All of this, I see now, sprang from the innate human love of form, the elusive form coveted by every great novelist and brought to birth in every great novel, the form that represents reality in all its shining splendor.
But one might protest, Barbie herself is no friend of culture and beauty, but rather a typical product of post-modernity: plastic, mass-produced, and except for a weak joint at the neck, virtually indestructible. How can such a toy be good for the cultural formation of girls?
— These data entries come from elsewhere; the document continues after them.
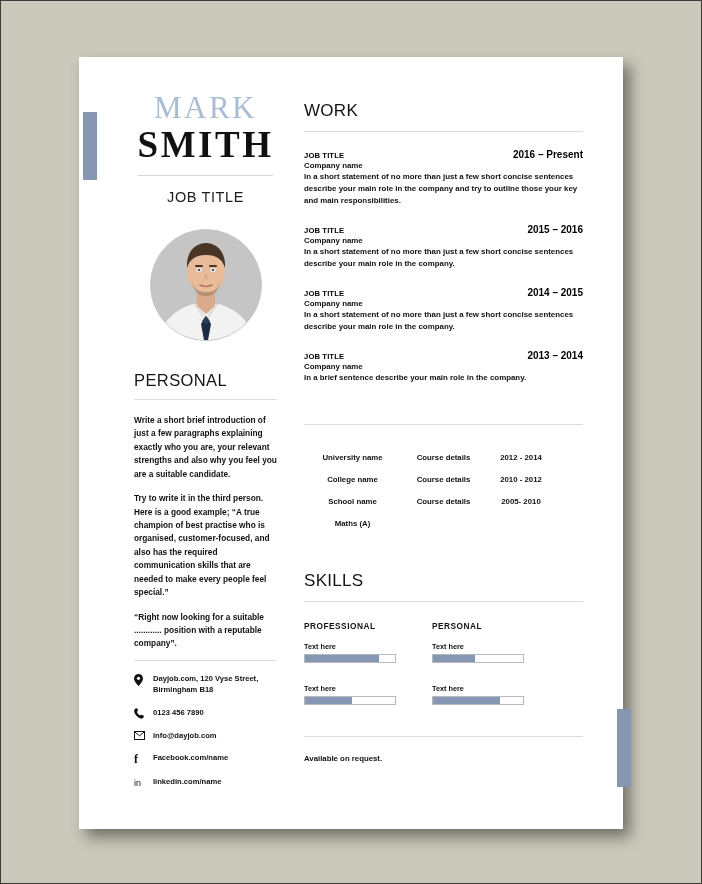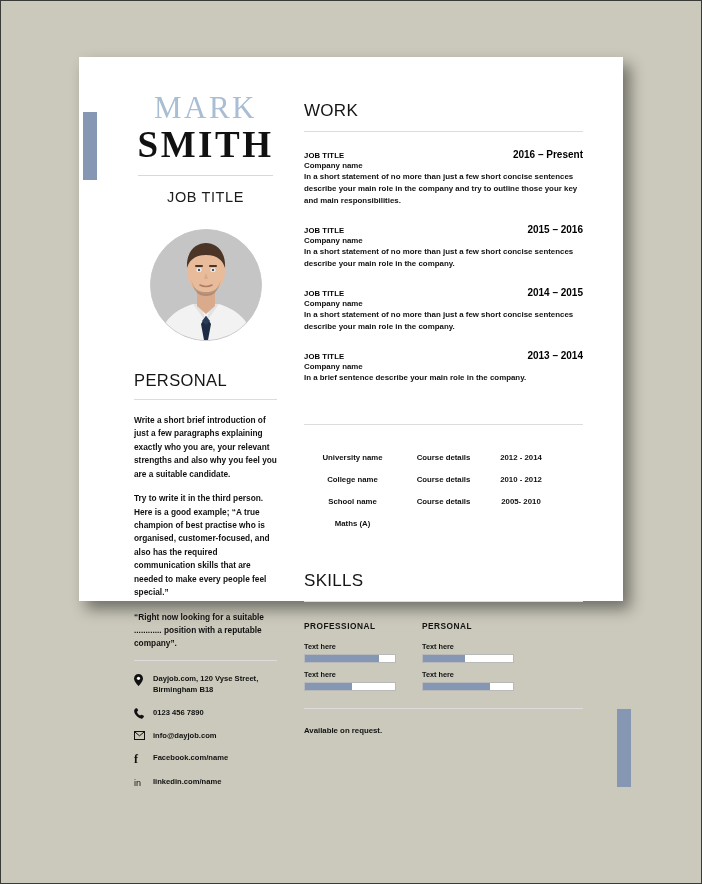--- a/index.html
+++ b/index.html
@@ -20,7 +20,7 @@
   #page{
     position:absolute;
     left:78px;top:56px;
-    width:544px;height:544px;
+    width:544px;height:772px;
     background:#ffffff;
     box-shadow:7px 8px 14px rgba(0,0,0,0.45);
     box-sizing:border-box;

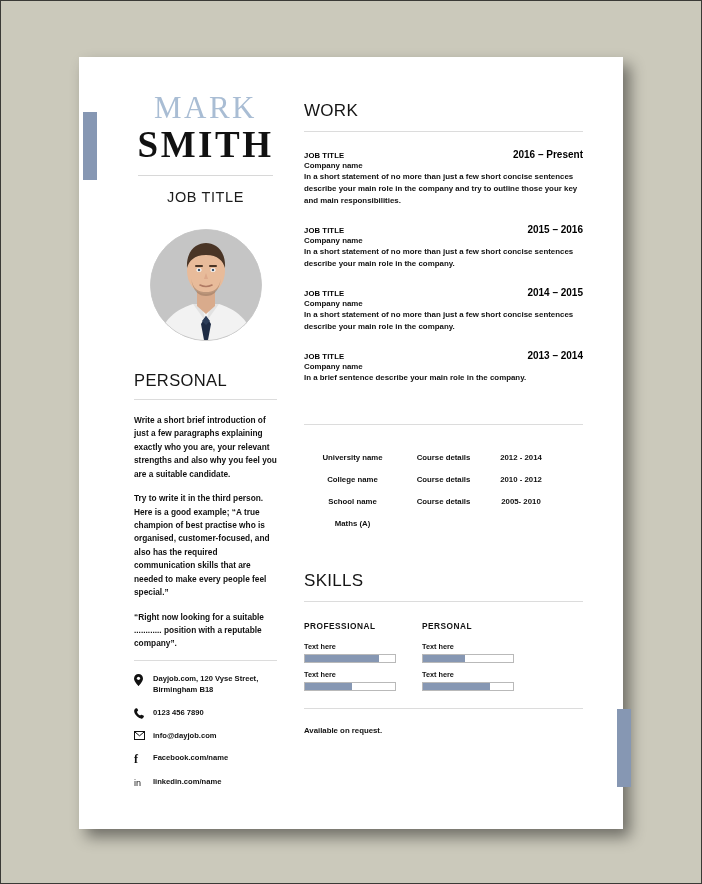--- a/index.html
+++ b/index.html
@@ -120,7 +120,7 @@
   .edu-c3{width:70px;}
 
   
-  .skills-wrap{display:flex;margin-top:19px;gap:26px;}
+  .skills-wrap{display:flex;margin-top:19px;gap:36px;}
   .skill-col{width:92px;}
   .skill-col-head{
     font-size:8.3px;letter-spacing:0.5px;

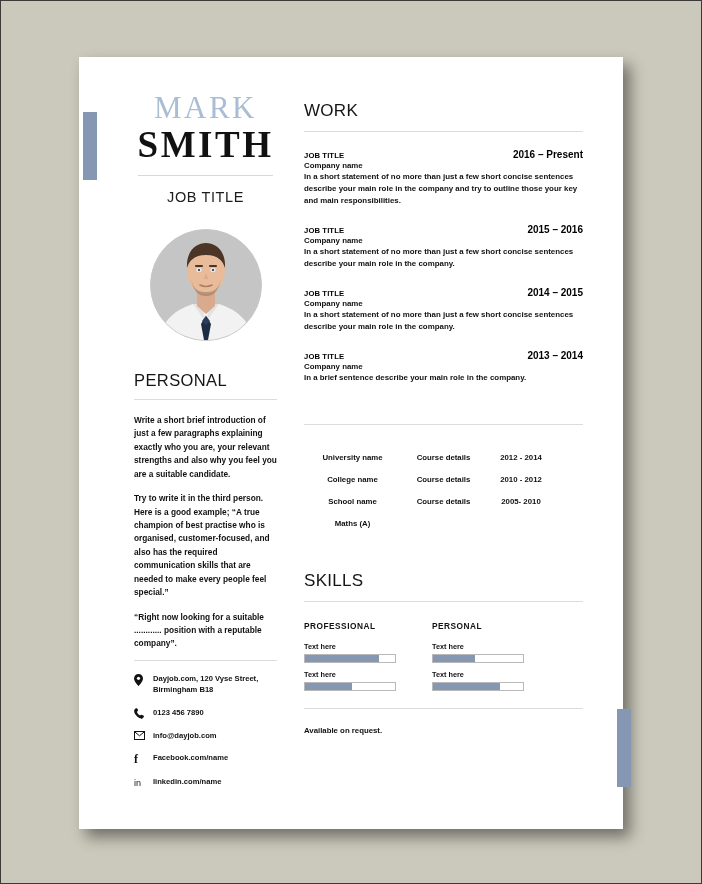--- a/index.html
+++ b/index.html
@@ -126,7 +126,7 @@
     font-size:8.3px;letter-spacing:0.5px;
     color:#111;font-weight:bold;margin-bottom:11px;
   }
-  .skill{margin-bottom:7px;}
+  .skill{margin-bottom:21px;}
   .skill-label{font-size:7.3px;color:#111;font-weight:bold;margin-bottom:3px;}
   .bar{
     height:9px;border:1px solid #b9b9b9;background:#fff;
Perhaps Barbie is a sort of crutch or bridge. Like the wardrobe to Narnia, she can help girls return to other worlds, worlds that hold beauty and femininity in higher esteem. Barbie’s plastic nature and Chinese-factory origins matter very little to girls busy spinning tales of romance and chivalry. And when they return from their worlds of play, young women will see their own world as ripe for restoration; they won’t go looking for pink moon suits, pants suits, or, as Barbie in the film, their gynecologist; they’ll go looking for beauty, the splendor of the truth.
Tips for Mothers:
- Over the years Mattel has made many Barbie variations. Most of the Barbies made today are expensive, of poor quality, and ugly to boot. Should you decide to buy Barbie dolls for your daughters, look for pre-owned dolls from the ’90s, early 2000s, or even older. Websites like eBay and many thrift stores are loaded with suitable Barbies.
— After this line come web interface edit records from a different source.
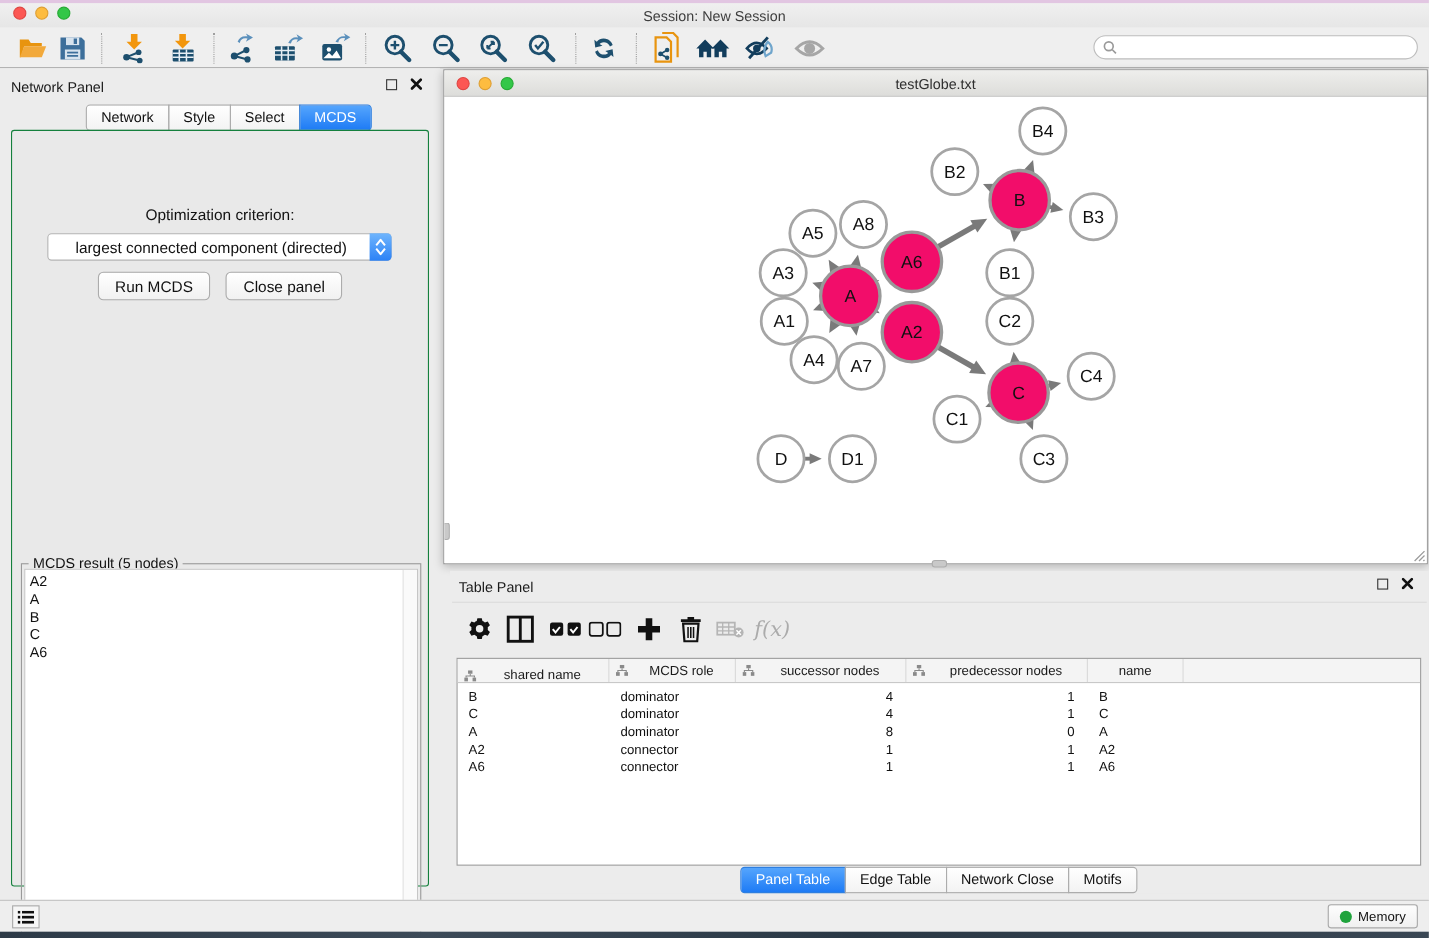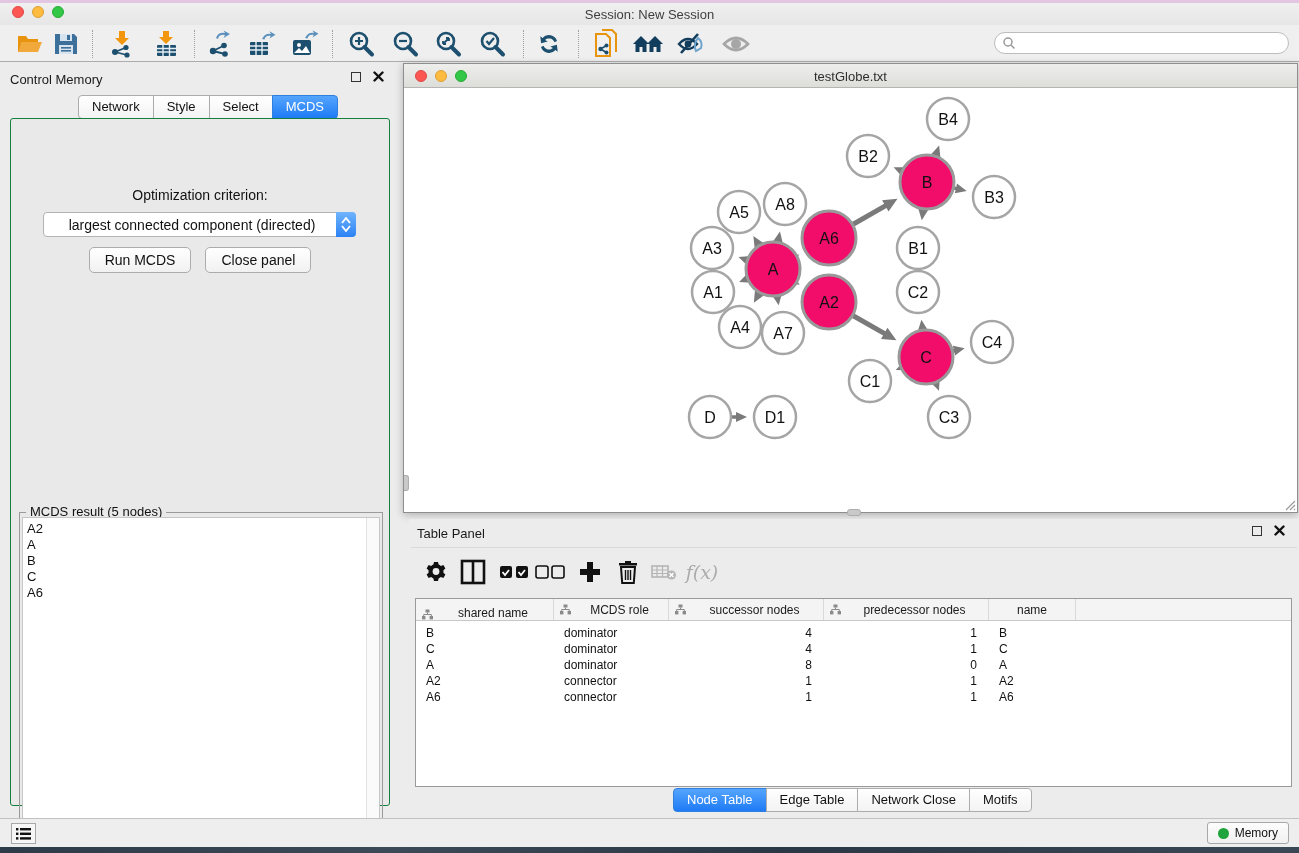--- a/index.html
+++ b/index.html
@@ -228,7 +228,7 @@
 </div>
 
 <div class="control-panel">
-  <div class="cp-title">Control Memory</div>
+  <div class="cp-title">Network Panel</div>
   <div class="cp-head-icons">
     <span class="float-box"></span>
     <svg width="11" height="11" viewBox="0 0 11 11">

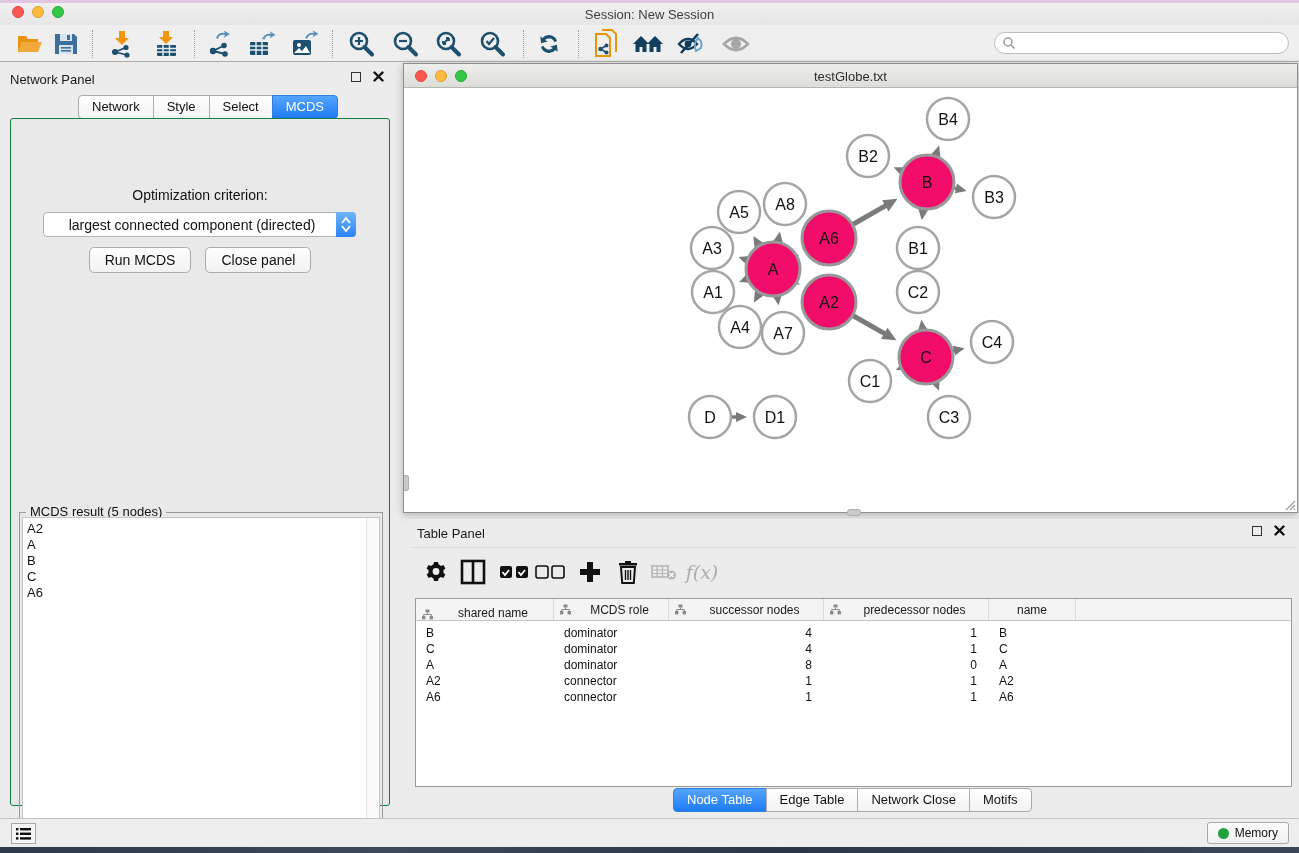--- a/index.html
+++ b/index.html
@@ -556,7 +556,7 @@
       </div>
   </div>
   <div class="seg-tabs tp-tabs" id="tp-tabs">
-      <div class="seg-tab active">Node Table</div>
+      <div class="seg-tab active">Panel Table</div>
       <div class="seg-tab">Edge Table</div>
       <div class="seg-tab">Network Close</div>
       <div class="seg-tab">Motifs</div>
- Some of Mattel’s dresses may be adequate, but provide your daughters with ample scraps of fabric, pins, and ribbon to let them design their own dresses for their Barbie dolls. You may find larger doll dresses of satin, cotton, or lace at thrift stores that can be pinned or tacked to fit a Barbie for a beautiful historical costume.
- Provide your daughters with a set of blocks or at least some cardboard boxes and a few pieces of doll furniture. It’s a myth that children are perfectly happy playing with “two sticks.” They need something to help them get started building up little worlds for their Barbie plays. They also need space. Let them have the basement or the attic or their rooms. Don’t make them clean up if they’d like their play to span several days.
- Finally, don’t panic if your girls decide to cast villainous characters and imperfect heroines in their plays. As long as you have guarded them from impure books and films, and taught them appropriate behavior and language, their stories will be appropriate and innocent. Children don’t play what they don’t know.